ASSIGNMENT: Please copy each line in the records below that contains the string "Paul".
▬▬▬▬▬▬▬▬▬▬
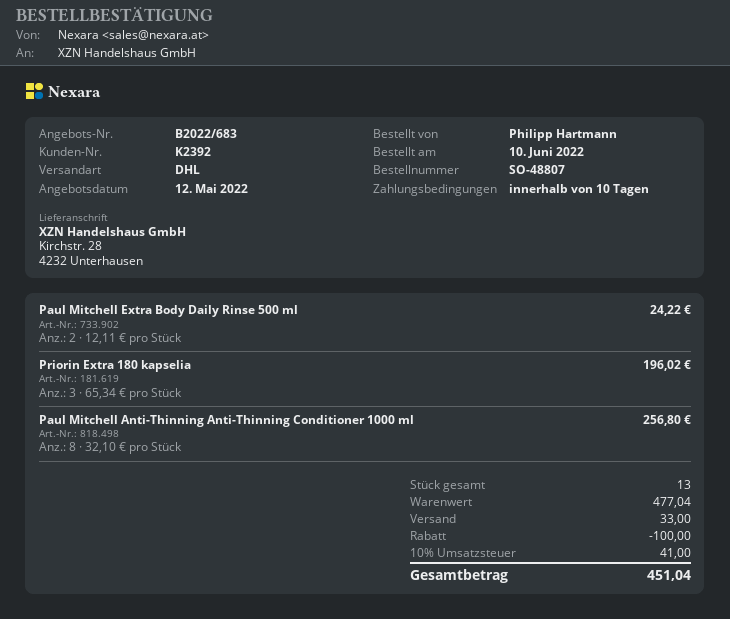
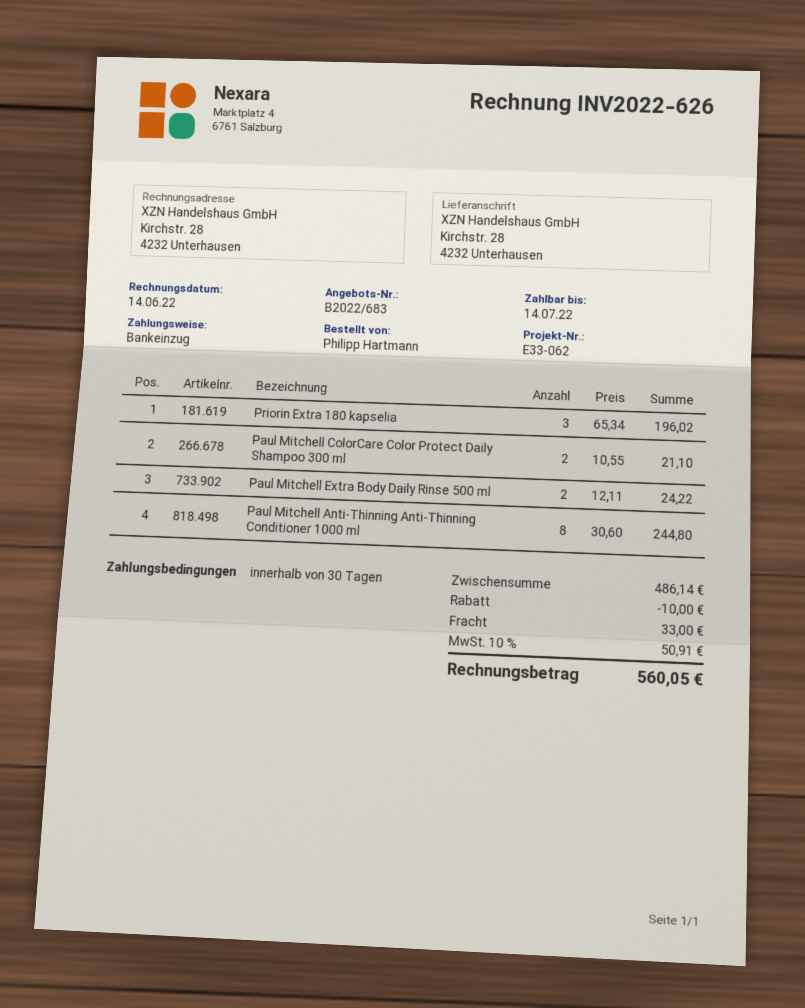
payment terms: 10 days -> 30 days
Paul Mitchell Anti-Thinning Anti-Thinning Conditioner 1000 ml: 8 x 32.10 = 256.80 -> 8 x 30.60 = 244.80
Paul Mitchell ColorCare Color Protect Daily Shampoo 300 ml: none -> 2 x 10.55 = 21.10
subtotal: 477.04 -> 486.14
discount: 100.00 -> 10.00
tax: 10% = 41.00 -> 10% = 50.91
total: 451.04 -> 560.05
▬▬▬▬▬▬▬▬▬▬
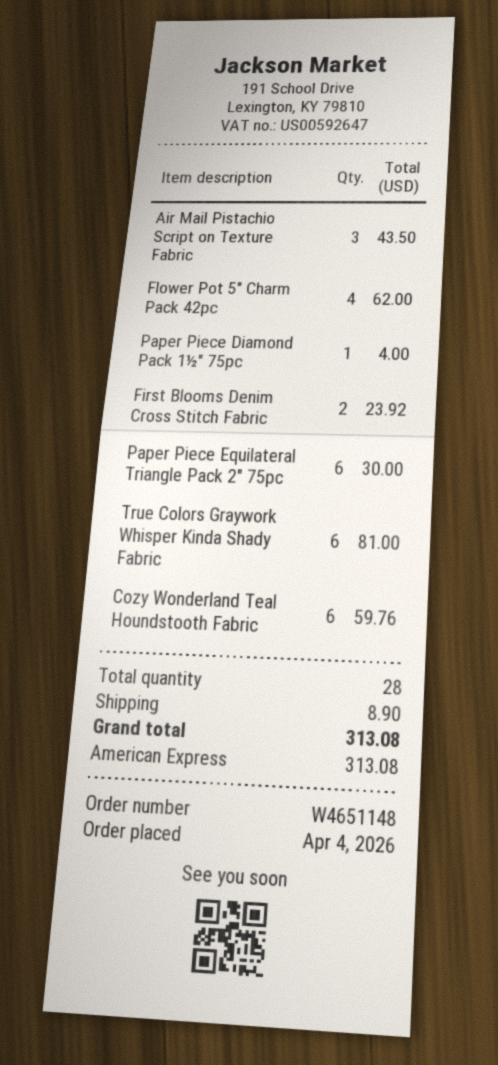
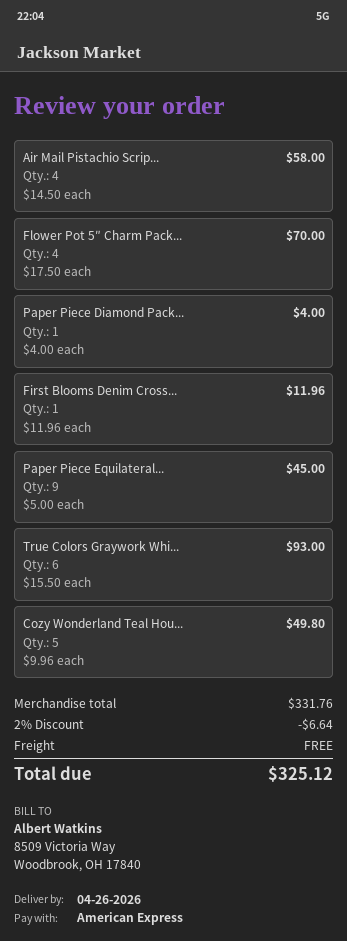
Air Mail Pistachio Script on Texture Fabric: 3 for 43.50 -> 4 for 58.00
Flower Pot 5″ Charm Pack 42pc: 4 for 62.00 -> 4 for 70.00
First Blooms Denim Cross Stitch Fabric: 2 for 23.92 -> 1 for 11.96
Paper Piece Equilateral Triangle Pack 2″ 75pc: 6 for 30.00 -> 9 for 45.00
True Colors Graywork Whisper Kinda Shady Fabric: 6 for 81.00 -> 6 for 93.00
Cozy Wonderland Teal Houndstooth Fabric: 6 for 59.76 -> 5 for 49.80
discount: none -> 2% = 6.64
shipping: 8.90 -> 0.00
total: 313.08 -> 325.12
▬▬▬▬▬▬▬▬▬▬
RESULT FOR THIS TASK:
Paul Mitchell Anti-Thinning Anti-Thinning Conditioner 1000 ml: 8 x 32.10 = 256.80 -> 8 x 30.60 = 244.80
Paul Mitchell ColorCare Color Protect Daily Shampoo 300 ml: none -> 2 x 10.55 = 21.10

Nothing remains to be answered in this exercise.